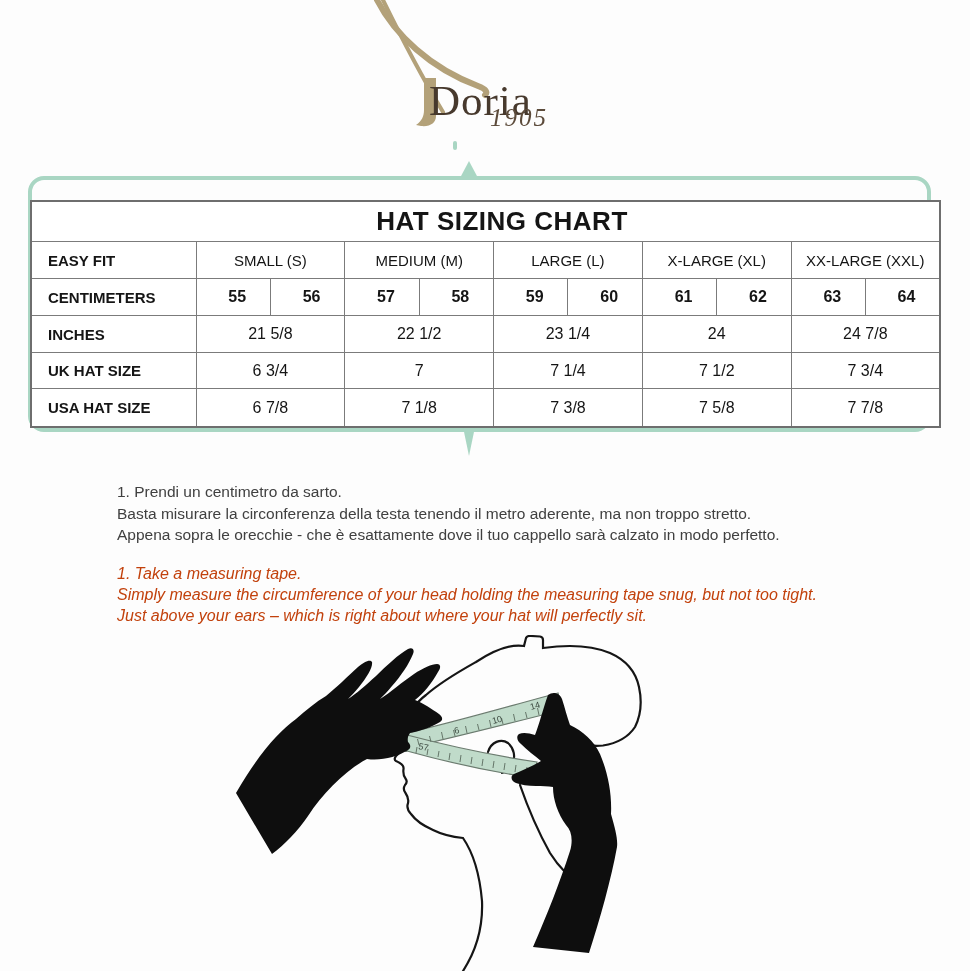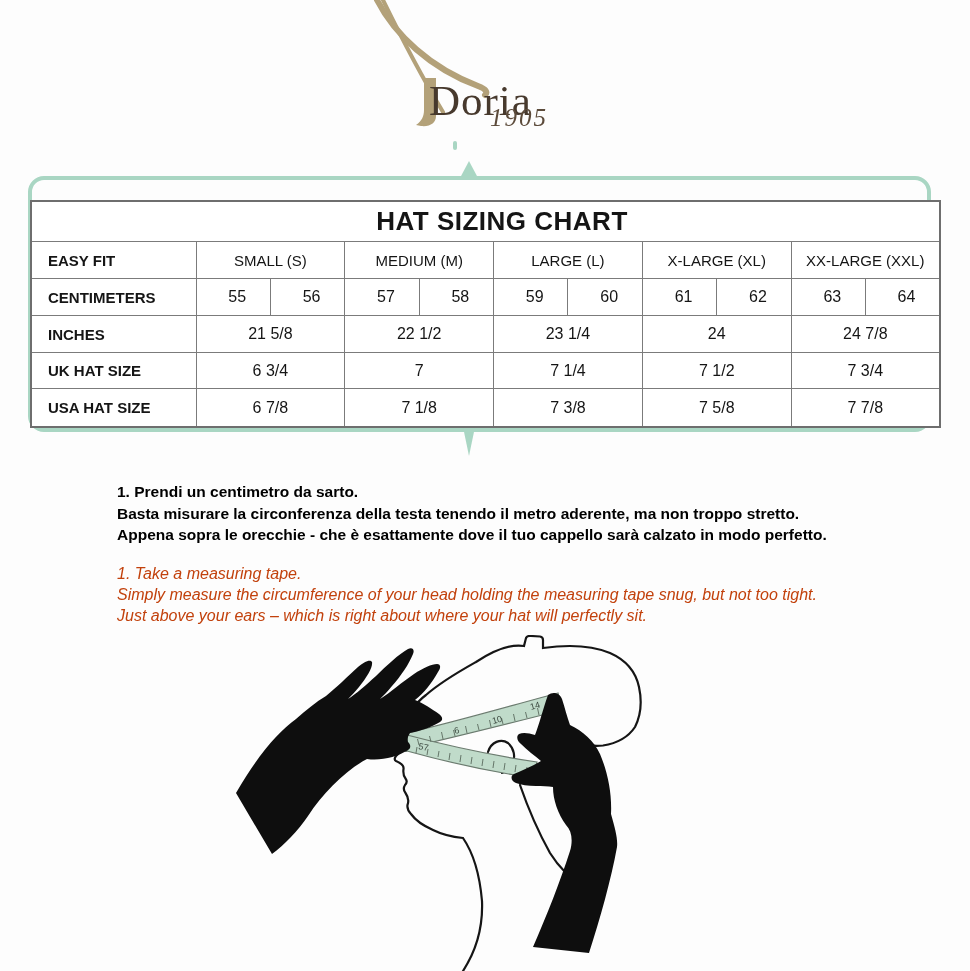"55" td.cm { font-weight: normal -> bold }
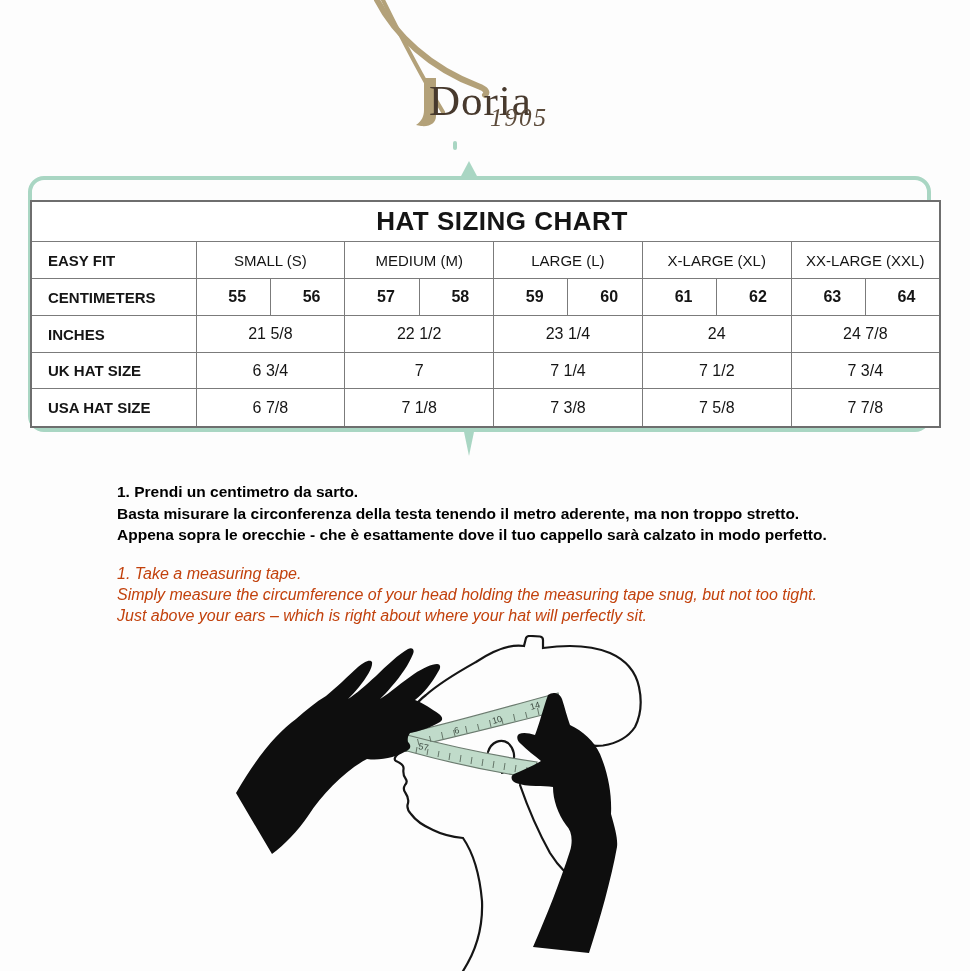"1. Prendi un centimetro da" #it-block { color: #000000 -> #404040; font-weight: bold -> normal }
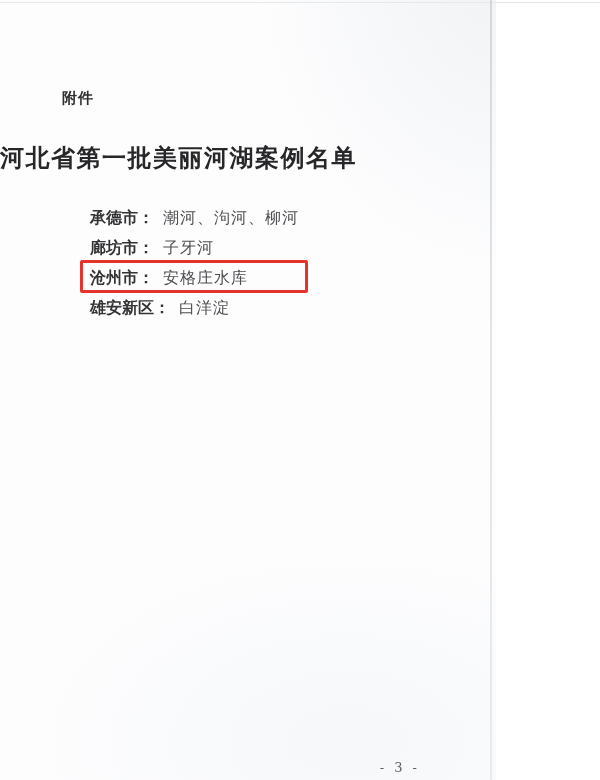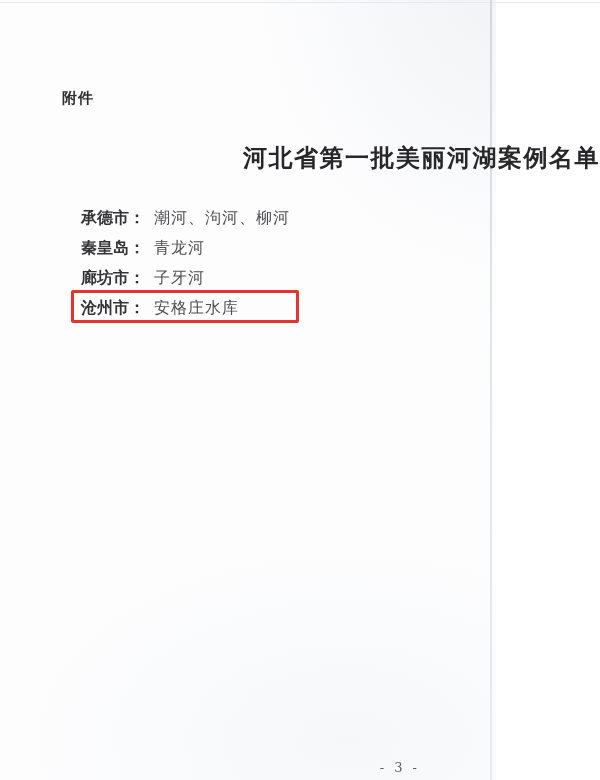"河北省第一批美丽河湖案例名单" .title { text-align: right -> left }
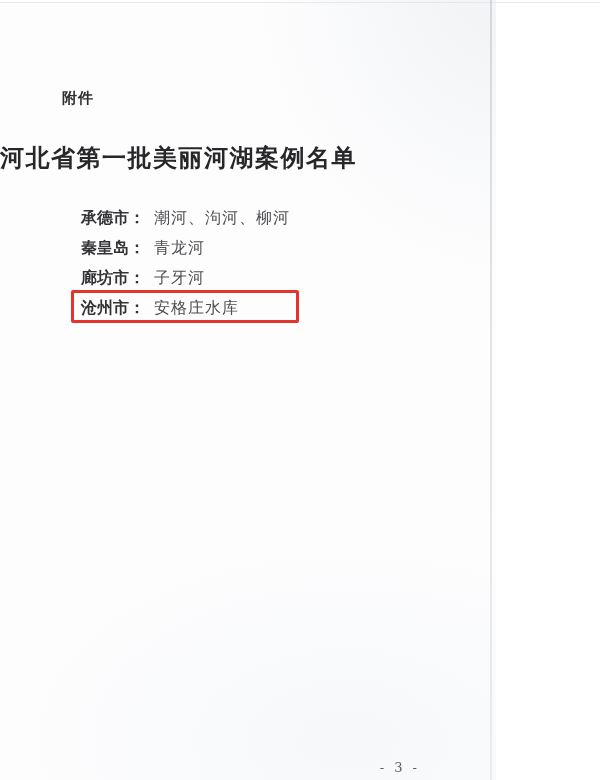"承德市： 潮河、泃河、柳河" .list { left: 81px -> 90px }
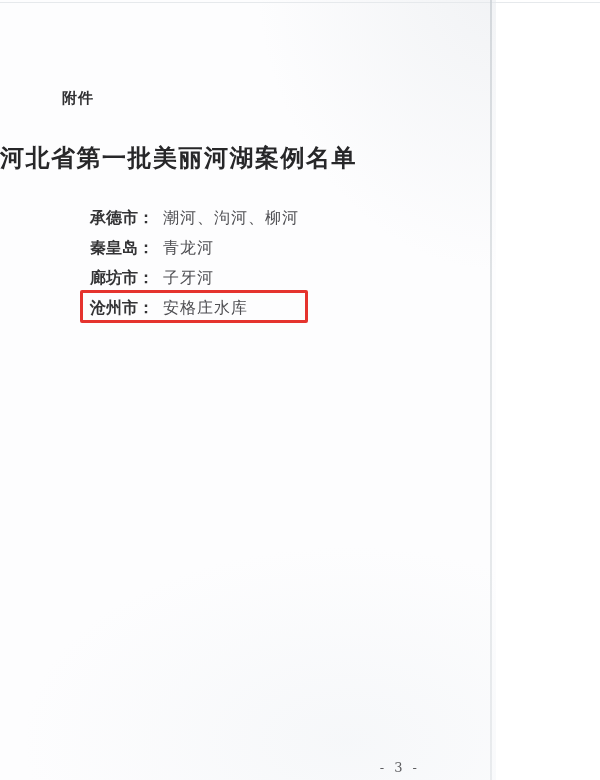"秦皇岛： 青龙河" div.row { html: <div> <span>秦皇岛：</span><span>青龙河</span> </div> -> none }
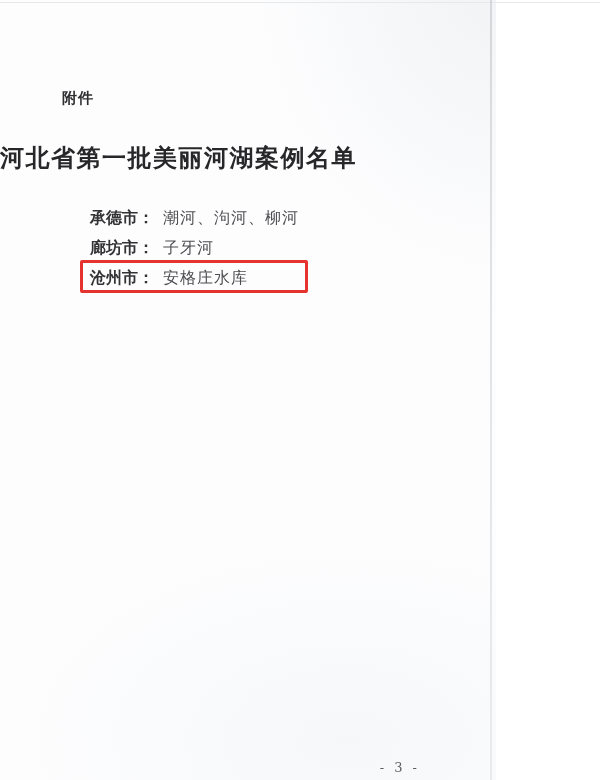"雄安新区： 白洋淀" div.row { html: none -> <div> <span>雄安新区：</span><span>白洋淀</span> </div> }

____________________

• _Work item_: From the first record to the last, copy everything exactly except the pictures.

• _Result of this exercise_:
"55" td.cm { font-weight: normal -> bold }
"1. Prendi un centimetro da" #it-block { color: #000000 -> #404040; font-weight: bold -> normal }
"河北省第一批美丽河湖案例名单" .title { text-align: right -> left }
"承德市： 潮河、泃河、柳河" .list { left: 81px -> 90px }
"秦皇岛： 青龙河" div.row { html: <div> <span>秦皇岛：</span><span>青龙河</span> </div> -> none }
"雄安新区： 白洋淀" div.row { html: none -> <div> <span>雄安新区：</span><span>白洋淀</span> </div> }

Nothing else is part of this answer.